The first thing you notice when you enter Briggs & Little's woollen mill is the smell of wet sheep.
"After a while you'll grow to really like it," laughed Mike Little, the mill's current owner-operator, and John's son. Mike is the fourth-generation Little to run the mill.
The mill takes freshly-shorn sheep's wool, most of it from Canadian Co-operative Wool Growers in Carleton Place, Ont., and the rest from individual farmers, and turns it into yarn in a rainbow of colours.
Inside Briggs & Little:
Using water from the small pond across the road from the mill, the sheep's wool is washed, dyed and bleached.
The wool is then carded, spun, and prepared for shipping. All of this is done on wrought iron, vintage machines that are operated by hand by the company's two dozen employees.
It's a steampunk paradise.
"Probably our newest piece of equipment, our carding machine, is a 1958," said Mike Little.
"There does have to be some fabrication work done on site from time to time," Little continued.

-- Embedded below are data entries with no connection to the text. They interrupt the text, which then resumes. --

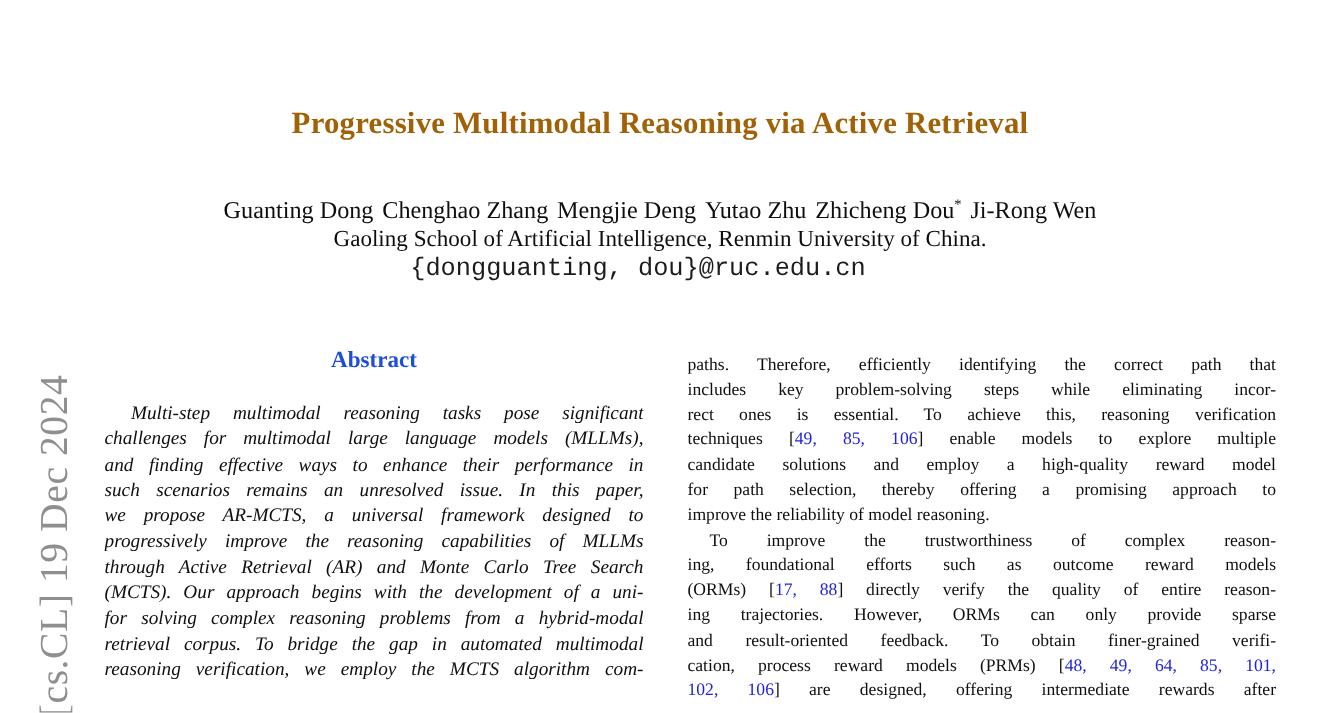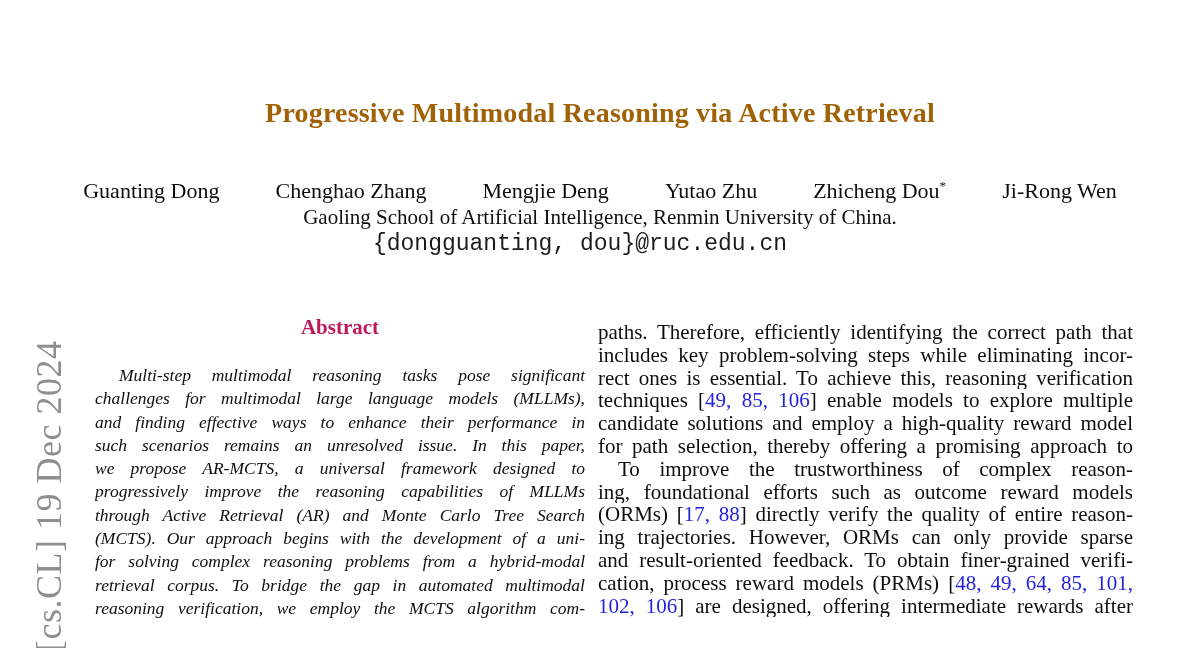--- a/index.html
+++ b/index.html
@@ -30,7 +30,7 @@
     font-size: 22px;
     white-space: nowrap;
   }
-  .author { margin: 0 28px; }
+  .author { margin: 0 4px; }
   .author sup { font-size: 60%; vertical-align: super; line-height: 0; }
   .affiliation {
     position: absolute;

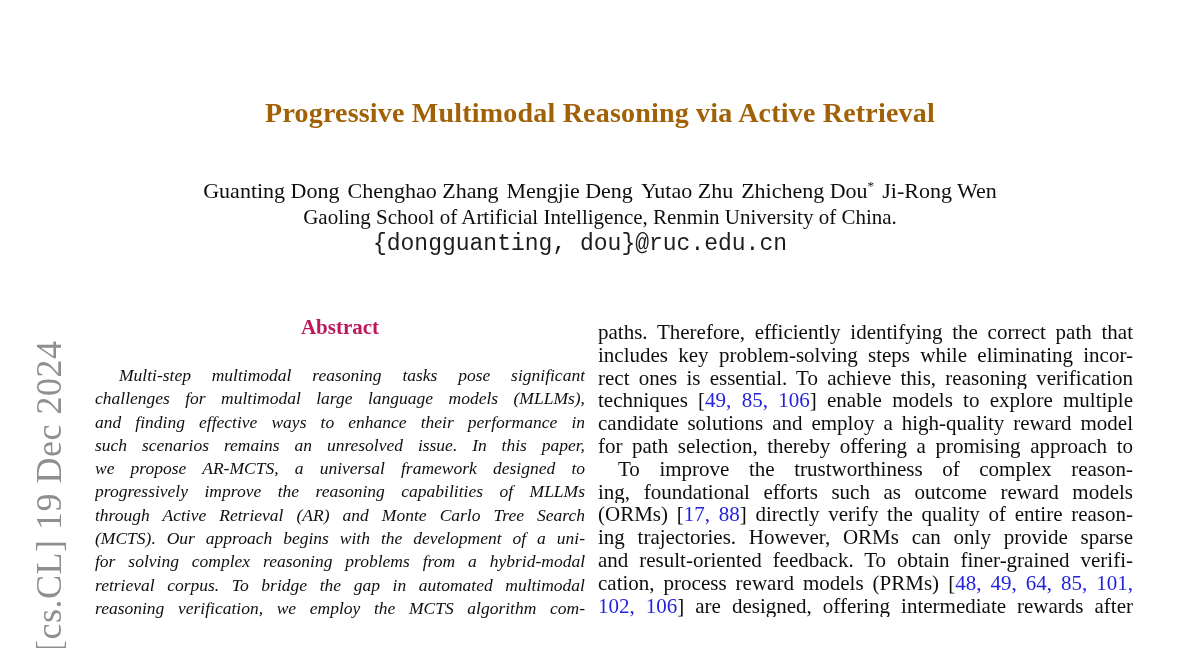--- a/index.html
+++ b/index.html
@@ -55,7 +55,7 @@
     text-align: center;
     font-size: 21px;
     font-weight: bold;
-    color: #be185d;
+    color: #1d4ed8;
   }
   .col { position: absolute; }
   .col-left {

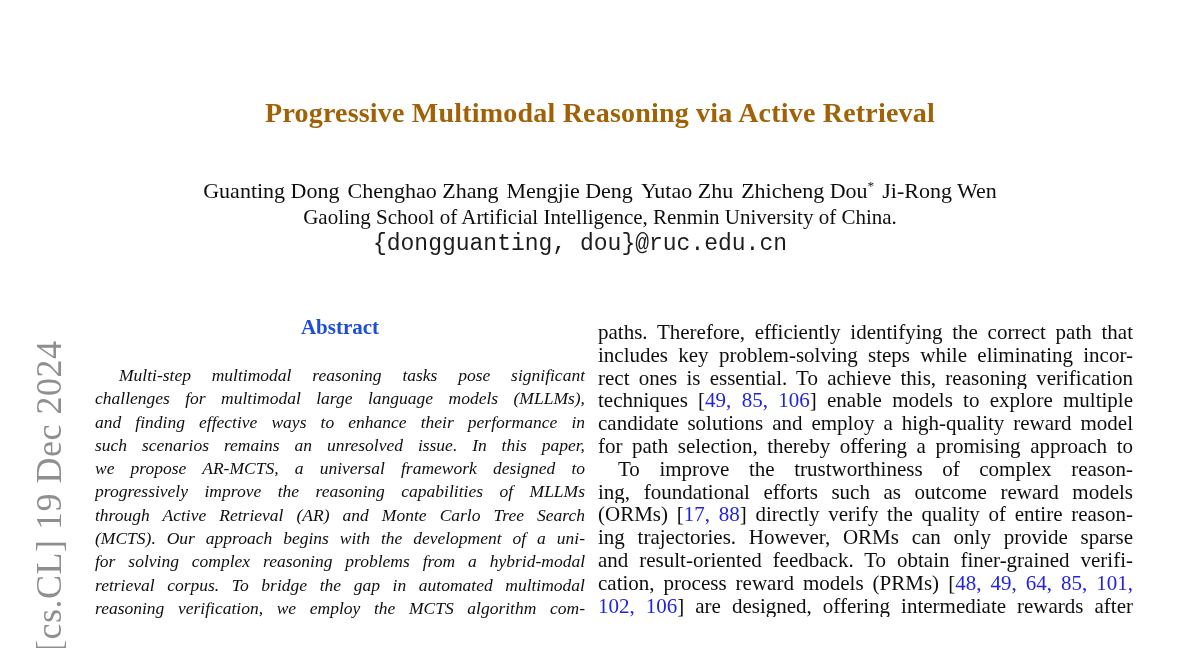--- a/index.html
+++ b/index.html
@@ -66,9 +66,9 @@
   }
   .col-left .jline { line-height: 23.3px; height: 23.3px; }
   .col-right {
-    left: 598px; top: 321px;
+    left: 625px; top: 321px;
     width: 535px;
-    font-size: 21px;
+    font-size: 16px;
   }
   .col-right .jline { line-height: 22.8px; height: 22.8px; }
   .jline {

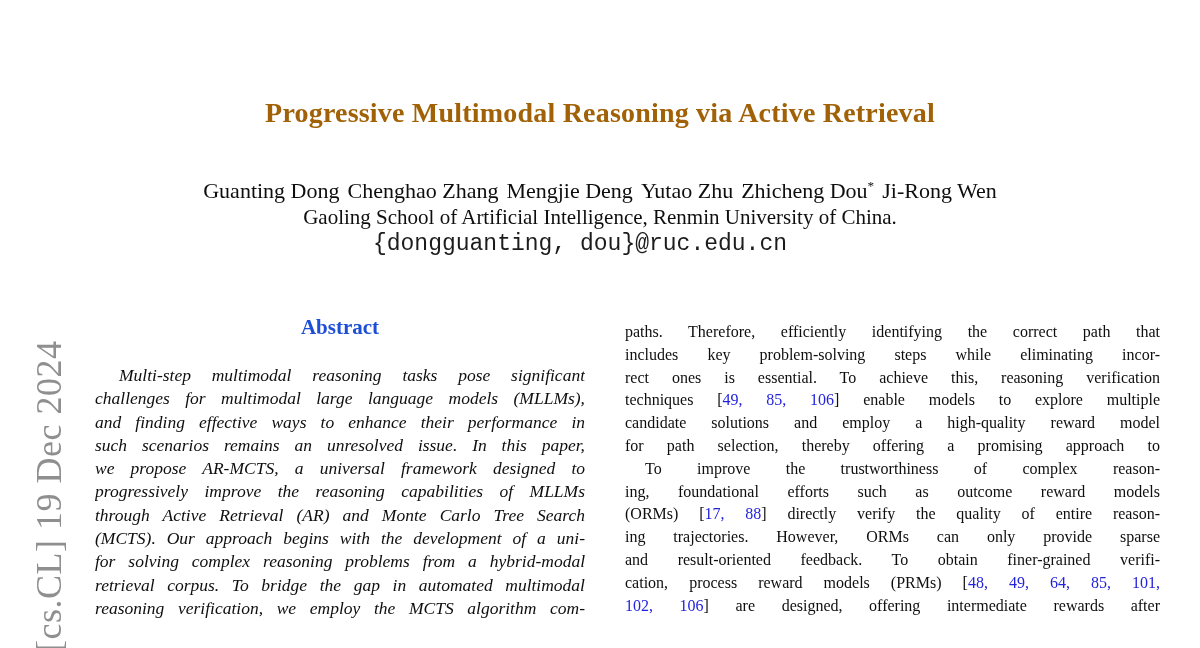--- a/index.html
+++ b/index.html
@@ -130,6 +130,7 @@
       <div class="jline"><span>techniques [</span><span class="cite">49, 85, 106</span><span>] enable models to explore multiple</span></div>
       <div class="jline"><span>candidate solutions and employ a high-quality reward model</span></div>
       <div class="jline"><span>for path selection, thereby offering a promising approach to</span></div>
+      <div class="jline end"><span>improve the reliability of model reasoning.</span></div>
       <div class="jline ind"><span>To improve the trustworthiness of complex reason-</span></div>
       <div class="jline"><span>ing, foundational efforts such as outcome reward models</span></div>
       <div class="jline"><span>(ORMs) [</span><span class="cite">17, 88</span><span>] directly verify the quality of entire reason-</span></div>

"But it's all mechanical. I'm sure there's stuff here from the '30s and '40s."
Briggs & Little's 100 per cent Canadian wool product is a bit of an anomaly in the world knitting industry.
These days, most hobby yarn comes from big, high-tech manufacturers. It's heavy on the synthetic fibres, and you can find cheap piles of it in chain stores.

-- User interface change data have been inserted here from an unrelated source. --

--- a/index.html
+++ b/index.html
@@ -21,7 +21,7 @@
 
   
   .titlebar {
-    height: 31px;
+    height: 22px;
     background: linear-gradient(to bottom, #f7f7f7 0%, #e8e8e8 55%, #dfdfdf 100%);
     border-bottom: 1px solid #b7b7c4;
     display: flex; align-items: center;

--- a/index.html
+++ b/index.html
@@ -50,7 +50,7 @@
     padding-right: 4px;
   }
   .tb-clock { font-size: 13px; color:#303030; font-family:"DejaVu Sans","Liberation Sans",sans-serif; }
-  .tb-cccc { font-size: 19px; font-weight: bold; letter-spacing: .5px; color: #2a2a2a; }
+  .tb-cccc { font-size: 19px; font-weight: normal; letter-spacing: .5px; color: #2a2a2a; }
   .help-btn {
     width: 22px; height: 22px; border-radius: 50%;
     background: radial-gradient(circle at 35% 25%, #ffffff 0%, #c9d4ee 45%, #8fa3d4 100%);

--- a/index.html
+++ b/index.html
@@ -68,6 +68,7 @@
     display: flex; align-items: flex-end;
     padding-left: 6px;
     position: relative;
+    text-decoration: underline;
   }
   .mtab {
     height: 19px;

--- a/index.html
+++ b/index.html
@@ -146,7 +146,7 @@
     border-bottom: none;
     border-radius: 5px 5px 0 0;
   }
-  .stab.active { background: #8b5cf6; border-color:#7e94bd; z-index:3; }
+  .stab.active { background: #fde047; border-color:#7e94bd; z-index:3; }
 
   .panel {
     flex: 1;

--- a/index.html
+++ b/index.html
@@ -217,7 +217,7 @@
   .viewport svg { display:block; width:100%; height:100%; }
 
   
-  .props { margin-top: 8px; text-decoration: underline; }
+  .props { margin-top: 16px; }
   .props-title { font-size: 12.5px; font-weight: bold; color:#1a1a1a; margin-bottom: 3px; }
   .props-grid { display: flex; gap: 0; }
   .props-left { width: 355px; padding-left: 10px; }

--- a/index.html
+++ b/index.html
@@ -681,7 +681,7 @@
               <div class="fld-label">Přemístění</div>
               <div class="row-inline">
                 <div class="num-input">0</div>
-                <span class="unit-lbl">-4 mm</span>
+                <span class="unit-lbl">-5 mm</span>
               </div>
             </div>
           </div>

On the high end of the yarn market is small batch, handmade artisanal yarn, which can cost more than $30 a skein. Knitting a sweater from high-quality yarn will cost much more than buying one ready-made.
However, Briggs & Little has been the most popular and preferred yarn in Atlantic Canada for years.
Briggs & Little's yarn is less smooth and processed than most pure wool knitting yarn, and retails for an affordable $5 to $10 per skein.
The Littles said they are able to keep that price point by keeping the company's costs low.
Its workers make a bit more than minimum wage, and the factory closes for the summer. The Littles said the mill has not made their family wealthy.
However, the jobs come with a family health plan and flexible hours, and many employees have been with Briggs & Little for decades.
Snags in the yarn business
But the company has hit some snags, said John Little.
The mill has burned to the ground four times.
We decided if we're going back in business, we're going to be as close to the same product as we were.- John Little
After the last mill fire in 1994, John Little considered closing Briggs & Little for good, as many other North American woollen mills were doing at the time.
"The only advantage to that in our case was because they were downsizing, there was used equipment available," John said.
"And we decided if we're going back in business, we're going to be as close to the same product as we were."
In a world in love with change, Briggs & Little has adopted a radical business strategy of staying the same.
Little said he resisted rushing to meet big spikes in demand caused by knitting trends and instead has focused on a steady output, cultivating and holding on to long-term customers.
We're going to keep it this way as long as we possibly can.- Mike Little
Briggs & Little's business strategy is so out of time that it has become cutting-edge in the slow fashion movement, which veers away from disposable clothing and is popular with younger knitters.
"I think it [Briggs & Little yarn] ties in beautifully because it's made to last," said Briggs & Little's American distributor, Lacie Glidden.
"The impact on the environment is very minimal compared to a lot of different fibres," said the Cutler, Maine, resident.
Briggs & Little has shed its old-school ways in one key area — marketing.
Both Briggs & Little and Glidden are plugged into the large and active online knitting community. They spend a lot of time posting about the yarn on social media and knitting websites.
Today, Briggs & Little yarn can be found in about 175 independent shops across North America and online through the company's website.
Currently, the company makes 2,500 skeins of yarn each day, enough to satisfy its longtime, loyal customers and new knitting enthusiasts, said Mike Little.
Little hopes that his sons, who currently work on the factory floor, will eventually take over the business and become the fifth-generation Littles to own the mill.
"We're going to keep it this way as long as we possibly can."